A las 7:30 escuché el irritante pitido del despertador que
programaba para ir a la universidad. Nunca oí un sonido tan desagradable como
aquél, a pesar de que soy una persona que odia el silencio y que siempre
necesita tener ruido a su alrededor. Pero ese infernal despertador era la
excepción. Había intentado despertarme con diferentes canciones, reproducidas
con mi teléfono móvil, pero desistí porque enseguida les cogía manía a mis
canciones favoritas.
Me desperté con una sensación extraña e intenté recordar el
sueño que había tenido. Como era de esperar, no recordé ni un detalle. Últimamente
había estado pensando que sería una buena idea llevar un diario de sueños, recopilar
ideas interesantes para trabajos posteriores. Pero desde que me lo propuse, no
he sido capaz de retener ni uno solo. De cualquier forma no me desespero: ya recordaría
alguno, el subconsciente no se puede forzar.

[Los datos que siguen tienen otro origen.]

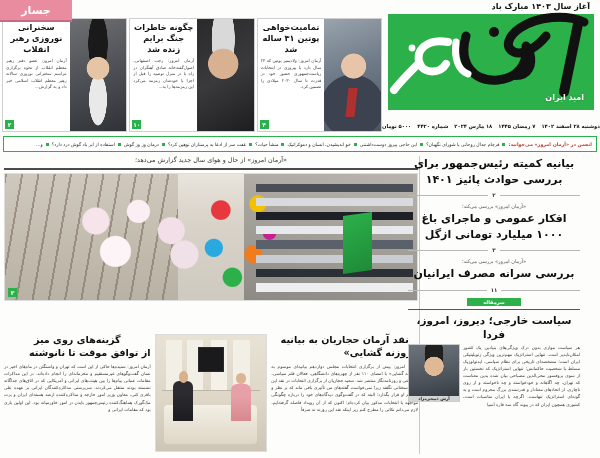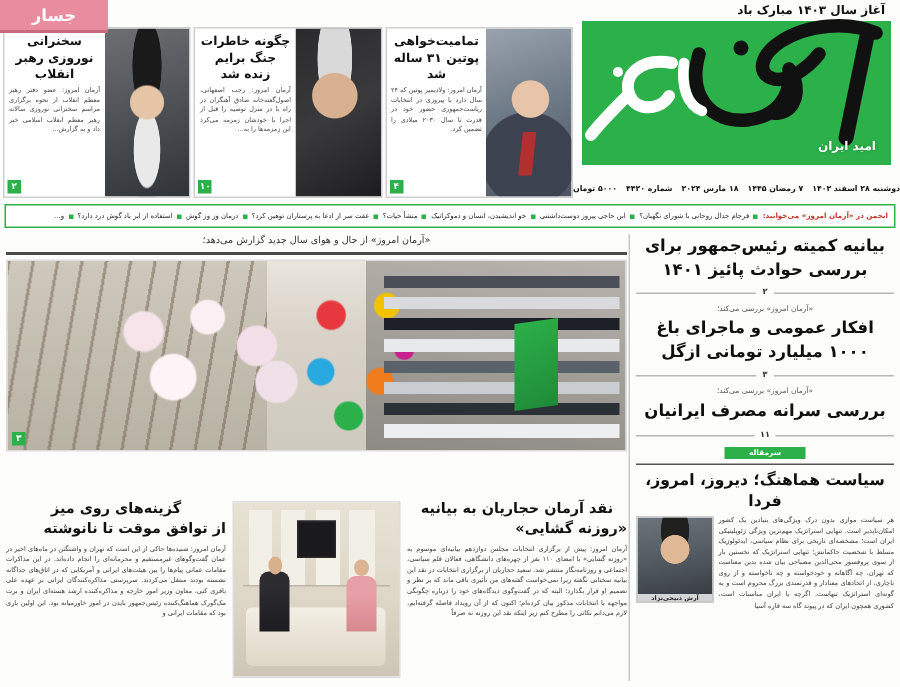--- a/index.html
+++ b/index.html
@@ -214,7 +214,7 @@
 
   
   .rail{
-    position:absolute; top:156px; right:4px; width:172px; height:298px;
+    position:absolute; top:156px; right:20px; width:172px; height:298px;
     direction:rtl;
   }
   .rail-item{ padding:0 2px; }

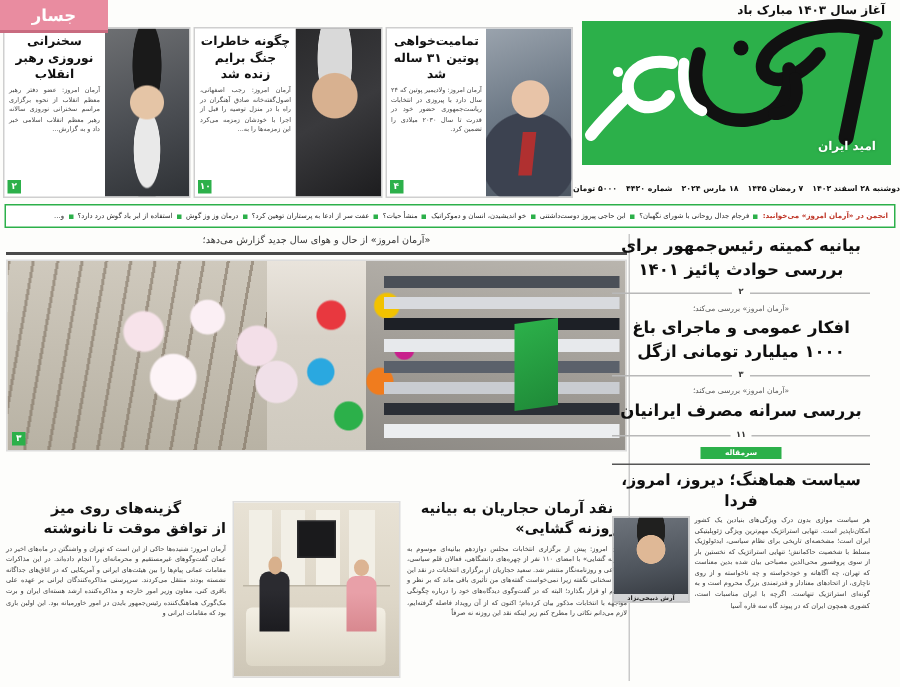--- a/index.html
+++ b/index.html
@@ -422,7 +422,7 @@
 
     <div class="op-label">سرمقاله</div>
     <div class="op-rule"></div>
-    <div class="op-head">سیاست هماهنگ؛ دیروز، امروز، فردا</div>
+    <div class="op-head">سیاست خارجی؛ دیروز، امروز، فردا</div>
     <div class="op-wrap">
       <div class="op-photo">
         <div class="op-face"></div>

Creo que mi aversión hacia el despertador se debe a que era
algo nuevo para mí. Cuando estaba en casa era mi madre la que solía venir a
despertarme, y lo prefería, ciertamente.
De pequeño fui un niño muy despistado. Solía obedecer a mis
padres y a mis maestros, pero sucedía que, cuando me hablaban a una cierta
distancia, parecía que no tenía el más mínimo interés en lo que me estaban
diciendo. Déficit de atención, sugirió la señorita Patty, una mujer que se
volcó en mi aprendizaje durante mis primeros años en el jardín de infancia. Mis
padres me llevaron a varios especialistas y descubrieron el motivo de mi
ensimismamiento: poseía una capacidad auditiva muy baja, y me era imposible oír
los sonidos que no se produjeran en un
radio de un metro de distancia. Durante algunos años aprendí a leer los labios con
más precisión, y cuando cumplí ocho me ajustaron un implante coclear. Y esto explica
por qué aún no me acostumbro al sonido de los despertadores (en casa apagaba el
aparato para dormir y disfrutaba todas las mañanas de la llamada silenciosa de
una madre) y por qué tiendo a llevar el pelo largo.
Me levanté de la cama con resignación, me enfundé unos
vaqueros y una camisa a cuadros que cogí del respaldo de la silla. Salí en
zapatillas a desayunar pasando delante de la puerta de Jake, mi compañero de
piso. Había dejado un calcetín en el pomo de la puerta y sonreí maliciosamente,
intuyendo que había pasado la noche acompañado. Imaginé la incomodidad de Phil,
mi otro compañero de piso, cuando se enterase. Phil era un chico muy
introvertido, y no disfrutaba precisamente cuando venían chicas al piso- menos
aún cuando aparecían sin previo aviso.
Ya se estaba haciendo tarde, así que me tomé el café
hirviendo y volví a mi habitación a coger la cazadora y la mochila con el portátil. Al salir
por la puerta volví sobre mis pasos, cogí un post-it y garabateé: “He salido
más temprano para adelantar el trabajo. Aaron”. No pude evitar reírme por lo
bajo por lo inverosímil de la nota. Que yo me levantase más temprano para algo
así era ciencia ficción, y Jake lo sabía. Mi nota significaría algo así como “Ya
he visto el calcetín en el pomo, y más te vale contármelo todo a mi vuelta”. Pegué
el post-it en la puerta de Jake y salí del piso, con la mochila en la espalda. En
la calle aún era de noche y, de camino a la facultad, podía ver cómo la ciudad
despertaba poco a poco. Eso era lo que más me gustaba de madrugar.